**Activity:**
Which lines of the entries below run from the one holding "KING STORAGE FOOTBOARD: 4" to the one holding "total: 82808.86 -> 79278.93", inclusive? Set down exactly those lines and no others.

**Data supplied:**
········

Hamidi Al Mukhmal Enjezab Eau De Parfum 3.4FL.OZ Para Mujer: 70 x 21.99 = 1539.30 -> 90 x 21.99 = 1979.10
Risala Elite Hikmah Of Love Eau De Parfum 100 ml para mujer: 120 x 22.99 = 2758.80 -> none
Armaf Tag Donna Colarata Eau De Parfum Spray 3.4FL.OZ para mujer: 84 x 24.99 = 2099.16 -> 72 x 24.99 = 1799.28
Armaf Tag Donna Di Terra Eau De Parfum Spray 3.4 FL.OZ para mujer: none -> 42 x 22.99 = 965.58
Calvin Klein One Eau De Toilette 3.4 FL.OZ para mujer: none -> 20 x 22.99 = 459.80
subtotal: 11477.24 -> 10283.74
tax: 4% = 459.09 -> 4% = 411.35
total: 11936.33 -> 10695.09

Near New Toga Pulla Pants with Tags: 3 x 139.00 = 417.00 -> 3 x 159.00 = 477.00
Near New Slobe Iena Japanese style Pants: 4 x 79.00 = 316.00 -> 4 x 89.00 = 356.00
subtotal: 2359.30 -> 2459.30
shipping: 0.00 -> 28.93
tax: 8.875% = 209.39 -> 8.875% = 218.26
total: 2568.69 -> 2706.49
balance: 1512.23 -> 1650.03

········

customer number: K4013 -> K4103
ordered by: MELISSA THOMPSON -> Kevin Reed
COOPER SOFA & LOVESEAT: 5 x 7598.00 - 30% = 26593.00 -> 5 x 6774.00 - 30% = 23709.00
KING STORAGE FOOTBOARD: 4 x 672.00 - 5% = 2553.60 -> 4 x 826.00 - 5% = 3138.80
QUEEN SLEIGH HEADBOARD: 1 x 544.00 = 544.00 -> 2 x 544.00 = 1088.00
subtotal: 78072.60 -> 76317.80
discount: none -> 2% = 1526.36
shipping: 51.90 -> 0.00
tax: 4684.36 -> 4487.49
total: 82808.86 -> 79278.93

········

**Solution for this exercise:**
KING STORAGE FOOTBOARD: 4 x 672.00 - 5% = 2553.60 -> 4 x 826.00 - 5% = 3138.80
QUEEN SLEIGH HEADBOARD: 1 x 544.00 = 544.00 -> 2 x 544.00 = 1088.00
subtotal: 78072.60 -> 76317.80
discount: none -> 2% = 1526.36
shipping: 51.90 -> 0.00
tax: 4684.36 -> 4487.49
total: 82808.86 -> 79278.93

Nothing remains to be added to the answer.